Checking for same sizes on images before loading?

I would like to confirm that the size of all image files in a folder is exactly the same *before I load the image files*. For example, I should throw a flag when I would select to open all image files in a folder with 10 images at 2MB each and one image at 1.5 MB. The intent is to prevent selecting a folder to load into a stack when the images in the folder are mis-matched in size.

Is there an efficient way to do this, even when it might involve breaking out to the shell or DOS level with ExecuteScript?

How about using Open and FStatus?  It was fast enough (<0.1 seconds) for ~80 files.
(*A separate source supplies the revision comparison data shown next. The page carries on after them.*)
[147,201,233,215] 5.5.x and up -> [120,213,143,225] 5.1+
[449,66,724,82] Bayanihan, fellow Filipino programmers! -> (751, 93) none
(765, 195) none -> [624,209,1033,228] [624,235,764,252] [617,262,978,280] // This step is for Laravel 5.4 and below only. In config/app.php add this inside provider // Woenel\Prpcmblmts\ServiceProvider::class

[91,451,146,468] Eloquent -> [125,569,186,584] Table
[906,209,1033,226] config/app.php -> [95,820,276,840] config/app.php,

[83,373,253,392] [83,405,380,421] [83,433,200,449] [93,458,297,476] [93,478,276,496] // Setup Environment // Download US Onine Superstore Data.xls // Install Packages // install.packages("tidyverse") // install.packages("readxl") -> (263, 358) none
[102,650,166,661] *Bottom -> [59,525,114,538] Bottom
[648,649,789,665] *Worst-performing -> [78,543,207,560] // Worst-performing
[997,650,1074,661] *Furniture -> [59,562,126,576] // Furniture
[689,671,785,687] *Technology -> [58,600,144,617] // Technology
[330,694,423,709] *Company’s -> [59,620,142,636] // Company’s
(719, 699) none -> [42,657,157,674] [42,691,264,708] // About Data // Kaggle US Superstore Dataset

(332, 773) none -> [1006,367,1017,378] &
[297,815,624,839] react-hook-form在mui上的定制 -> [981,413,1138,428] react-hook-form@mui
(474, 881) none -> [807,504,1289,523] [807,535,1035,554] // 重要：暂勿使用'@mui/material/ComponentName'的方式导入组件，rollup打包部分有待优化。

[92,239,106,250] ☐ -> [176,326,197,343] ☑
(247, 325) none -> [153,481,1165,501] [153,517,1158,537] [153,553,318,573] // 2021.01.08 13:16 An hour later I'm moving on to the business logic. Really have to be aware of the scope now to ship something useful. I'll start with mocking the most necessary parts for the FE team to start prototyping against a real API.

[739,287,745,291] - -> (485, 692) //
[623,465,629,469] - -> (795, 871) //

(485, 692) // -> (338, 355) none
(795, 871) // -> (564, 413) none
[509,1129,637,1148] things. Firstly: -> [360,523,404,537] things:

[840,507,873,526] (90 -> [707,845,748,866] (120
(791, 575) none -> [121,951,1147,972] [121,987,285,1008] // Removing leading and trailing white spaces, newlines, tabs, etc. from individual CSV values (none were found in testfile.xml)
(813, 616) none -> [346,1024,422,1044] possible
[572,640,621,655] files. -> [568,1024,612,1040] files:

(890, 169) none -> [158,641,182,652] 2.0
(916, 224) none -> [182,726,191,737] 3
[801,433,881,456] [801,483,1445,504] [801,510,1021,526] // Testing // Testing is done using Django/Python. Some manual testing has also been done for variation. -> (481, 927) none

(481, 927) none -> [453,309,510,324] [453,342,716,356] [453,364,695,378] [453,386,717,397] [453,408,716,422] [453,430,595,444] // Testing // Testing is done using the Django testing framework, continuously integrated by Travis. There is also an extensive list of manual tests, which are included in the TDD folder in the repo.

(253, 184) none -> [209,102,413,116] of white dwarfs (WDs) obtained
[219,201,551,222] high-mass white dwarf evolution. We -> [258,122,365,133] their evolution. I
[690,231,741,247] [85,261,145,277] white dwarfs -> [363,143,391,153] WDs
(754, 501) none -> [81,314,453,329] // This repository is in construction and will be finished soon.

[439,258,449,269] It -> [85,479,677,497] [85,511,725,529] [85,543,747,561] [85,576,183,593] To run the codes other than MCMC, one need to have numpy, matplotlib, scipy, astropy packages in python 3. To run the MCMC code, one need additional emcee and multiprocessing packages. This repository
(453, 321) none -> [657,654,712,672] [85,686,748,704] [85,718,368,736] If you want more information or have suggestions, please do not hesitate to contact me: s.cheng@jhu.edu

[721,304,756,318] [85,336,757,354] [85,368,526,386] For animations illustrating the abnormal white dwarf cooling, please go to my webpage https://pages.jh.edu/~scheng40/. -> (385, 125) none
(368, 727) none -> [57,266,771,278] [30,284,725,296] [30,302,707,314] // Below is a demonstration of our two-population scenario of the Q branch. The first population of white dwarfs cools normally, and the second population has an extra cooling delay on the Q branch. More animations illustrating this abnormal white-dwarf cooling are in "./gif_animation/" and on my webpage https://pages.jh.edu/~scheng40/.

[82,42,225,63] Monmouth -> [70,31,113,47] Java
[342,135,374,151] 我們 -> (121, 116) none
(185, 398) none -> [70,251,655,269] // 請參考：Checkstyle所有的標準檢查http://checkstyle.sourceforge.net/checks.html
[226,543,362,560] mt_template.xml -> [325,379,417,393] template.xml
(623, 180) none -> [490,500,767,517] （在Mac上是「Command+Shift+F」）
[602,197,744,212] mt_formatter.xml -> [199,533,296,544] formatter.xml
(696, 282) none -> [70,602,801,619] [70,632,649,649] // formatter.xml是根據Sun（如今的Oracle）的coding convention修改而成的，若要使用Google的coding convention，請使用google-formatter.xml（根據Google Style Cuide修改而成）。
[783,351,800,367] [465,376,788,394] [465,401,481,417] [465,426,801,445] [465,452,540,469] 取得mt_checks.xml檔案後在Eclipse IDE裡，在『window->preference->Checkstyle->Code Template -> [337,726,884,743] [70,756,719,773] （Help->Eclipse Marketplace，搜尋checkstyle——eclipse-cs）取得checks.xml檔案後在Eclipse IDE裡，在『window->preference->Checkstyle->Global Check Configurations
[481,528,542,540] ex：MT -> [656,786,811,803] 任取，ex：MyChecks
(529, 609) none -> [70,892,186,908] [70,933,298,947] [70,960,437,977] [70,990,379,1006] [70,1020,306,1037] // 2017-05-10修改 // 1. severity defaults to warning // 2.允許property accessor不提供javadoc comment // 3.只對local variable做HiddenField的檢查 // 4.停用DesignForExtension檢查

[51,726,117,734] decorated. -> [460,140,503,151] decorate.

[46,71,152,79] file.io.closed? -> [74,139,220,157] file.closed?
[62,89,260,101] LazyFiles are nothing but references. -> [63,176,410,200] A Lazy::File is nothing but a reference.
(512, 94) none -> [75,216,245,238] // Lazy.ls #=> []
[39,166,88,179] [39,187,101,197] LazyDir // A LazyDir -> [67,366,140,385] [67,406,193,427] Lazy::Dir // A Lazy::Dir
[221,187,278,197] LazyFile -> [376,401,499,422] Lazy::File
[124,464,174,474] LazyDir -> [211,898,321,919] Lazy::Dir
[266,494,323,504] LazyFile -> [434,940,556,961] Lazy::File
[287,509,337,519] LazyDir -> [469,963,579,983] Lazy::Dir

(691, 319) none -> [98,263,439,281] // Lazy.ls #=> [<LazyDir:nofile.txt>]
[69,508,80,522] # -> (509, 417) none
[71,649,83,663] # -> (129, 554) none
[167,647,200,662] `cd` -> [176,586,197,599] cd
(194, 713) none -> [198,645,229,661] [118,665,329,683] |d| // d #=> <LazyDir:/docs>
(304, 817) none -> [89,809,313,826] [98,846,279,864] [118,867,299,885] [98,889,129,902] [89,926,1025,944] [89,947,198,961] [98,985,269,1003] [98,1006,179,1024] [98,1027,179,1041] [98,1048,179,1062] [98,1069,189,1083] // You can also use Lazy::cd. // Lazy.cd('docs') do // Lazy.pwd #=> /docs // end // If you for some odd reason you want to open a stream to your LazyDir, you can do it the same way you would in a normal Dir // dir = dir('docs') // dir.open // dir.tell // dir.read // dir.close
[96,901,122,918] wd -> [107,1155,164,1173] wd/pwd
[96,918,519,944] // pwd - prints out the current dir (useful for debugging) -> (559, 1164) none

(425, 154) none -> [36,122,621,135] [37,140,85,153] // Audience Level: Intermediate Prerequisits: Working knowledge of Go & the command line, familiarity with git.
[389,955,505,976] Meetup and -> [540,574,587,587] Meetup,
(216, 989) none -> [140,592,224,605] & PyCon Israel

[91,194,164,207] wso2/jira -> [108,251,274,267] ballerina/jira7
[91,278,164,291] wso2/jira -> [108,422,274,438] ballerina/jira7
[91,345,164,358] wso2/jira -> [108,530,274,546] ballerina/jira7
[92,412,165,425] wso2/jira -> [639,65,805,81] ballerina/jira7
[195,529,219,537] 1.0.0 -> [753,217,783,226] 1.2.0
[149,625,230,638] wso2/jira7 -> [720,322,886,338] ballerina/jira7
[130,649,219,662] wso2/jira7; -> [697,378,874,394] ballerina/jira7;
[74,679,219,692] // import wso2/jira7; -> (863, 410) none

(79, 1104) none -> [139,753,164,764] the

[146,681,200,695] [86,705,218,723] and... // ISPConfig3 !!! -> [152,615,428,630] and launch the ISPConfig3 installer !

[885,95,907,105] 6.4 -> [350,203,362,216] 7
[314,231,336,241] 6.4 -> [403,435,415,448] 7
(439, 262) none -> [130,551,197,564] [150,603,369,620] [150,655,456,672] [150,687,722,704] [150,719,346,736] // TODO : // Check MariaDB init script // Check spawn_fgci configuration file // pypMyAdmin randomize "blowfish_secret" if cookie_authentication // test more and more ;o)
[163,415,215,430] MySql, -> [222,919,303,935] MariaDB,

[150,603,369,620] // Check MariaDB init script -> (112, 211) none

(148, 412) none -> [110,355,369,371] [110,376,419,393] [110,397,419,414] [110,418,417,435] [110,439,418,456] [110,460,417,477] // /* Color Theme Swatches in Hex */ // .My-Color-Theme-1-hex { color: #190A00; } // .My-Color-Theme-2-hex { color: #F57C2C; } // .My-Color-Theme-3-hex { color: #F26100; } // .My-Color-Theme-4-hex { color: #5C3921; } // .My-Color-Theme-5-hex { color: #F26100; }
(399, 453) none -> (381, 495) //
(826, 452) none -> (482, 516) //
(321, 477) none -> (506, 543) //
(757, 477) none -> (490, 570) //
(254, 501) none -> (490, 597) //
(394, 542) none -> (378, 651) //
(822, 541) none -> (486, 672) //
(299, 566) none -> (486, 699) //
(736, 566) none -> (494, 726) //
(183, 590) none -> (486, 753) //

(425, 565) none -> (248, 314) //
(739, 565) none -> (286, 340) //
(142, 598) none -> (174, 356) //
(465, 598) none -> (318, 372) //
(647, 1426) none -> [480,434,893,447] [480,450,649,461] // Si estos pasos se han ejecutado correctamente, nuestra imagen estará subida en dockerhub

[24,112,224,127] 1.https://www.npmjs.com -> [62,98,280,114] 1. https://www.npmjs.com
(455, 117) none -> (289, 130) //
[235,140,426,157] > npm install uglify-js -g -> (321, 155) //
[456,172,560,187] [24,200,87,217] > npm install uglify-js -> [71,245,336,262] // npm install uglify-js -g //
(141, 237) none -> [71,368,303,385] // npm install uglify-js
FUNCTION Get_File_Sizes(String strFolder_Path)
	
	//Get the path in case it's empty
	IF(strlen(strFolder_Path)==0)
	
		NewPath/Q/O/M="Select folder" pTemp_Path			//Gets the path to a FOLDER (not a file)
		PathInfo pTemp_path
			
		IF(strlen(S_Path)==0)
			Return -1
		ELSE
			strFolder_Path=S_Path
		ENDIF
		
		KillPath/Z pTemp_path	
	ENDIF
	
	Variable vStart=StartMSTimer
	
	//Get the files in the folder
	NewPath/O/Q/Z pFolder_Path, strFolder_Path
	
	String strFile_Names_List=IndexedFile(pFolder_Path, -1, "????")
	Variable vNum_Files=ItemsInList(strFile_Names_List)
	
	IF(vNum_Files>=2)
	
		Make/O/T/N=(vNum_Files) File_Names=StringFromList(p, strFile_Names_List)
		Sort/A File_Names, File_Names
		
		Make/O/L/U/N=(vNum_Files) File_Sizes=0
		
		//Get the file sizes
		Close/A 
		
		Variable iFileDex, vRefNum
		FOR(iFileDex=0;iFileDex<vNum_Files;iFileDex+=1)
			Open/R/Z/P=pFolder_Path vRefNum	as File_Names[iFileDex]
			
			IF(V_Flag==0)
				FStatus vRefNum
				File_Sizes[iFileDex]=V_logEOF
			ENDIF
			
			Close vRefNum
		ENDFOR
		
		Close/A
		
		Variable vStop=StopMSTimer(vStart)
		Print vStop/1e6
		
		//See if there are any files with a different size
		FindDuplicates/FREE/RN=Unique_File_Sizes File_Sizes
		
		IF(numpnts(Unique_File_Sizes)==1)
			Print "File sizes all match!"
		
		ELSE		//For each unique size, make a wave with that size and the name
			Variable iSizeDex
			FOR(iSizeDex=0;iSizeDex<numpnts(Unique_File_Sizes);iSizeDex+=1)
				Extract/O File_Sizes, $"Index_"+num2istr(iSizeDex)+"_Sizes", File_Sizes==Unique_File_Sizes[iSizeDex]		//Probably could just stuff the size into the wave note of the names wave
				Extract/O/T File_Names, $"Index_"+num2istr(iSizeDex)+"_Names", File_Sizes==Unique_File_Sizes[iSizeDex]
			ENDFOR
		ENDIF
		
	ELSE
		Print "There's only one file in the folder."
	ENDIF
	
	KillPath/Z pFolder_Path
		
END

Edit: Changed the file size wave from a double to a long unsigned integer.  I don't think the size will ever be negative or a non-integer.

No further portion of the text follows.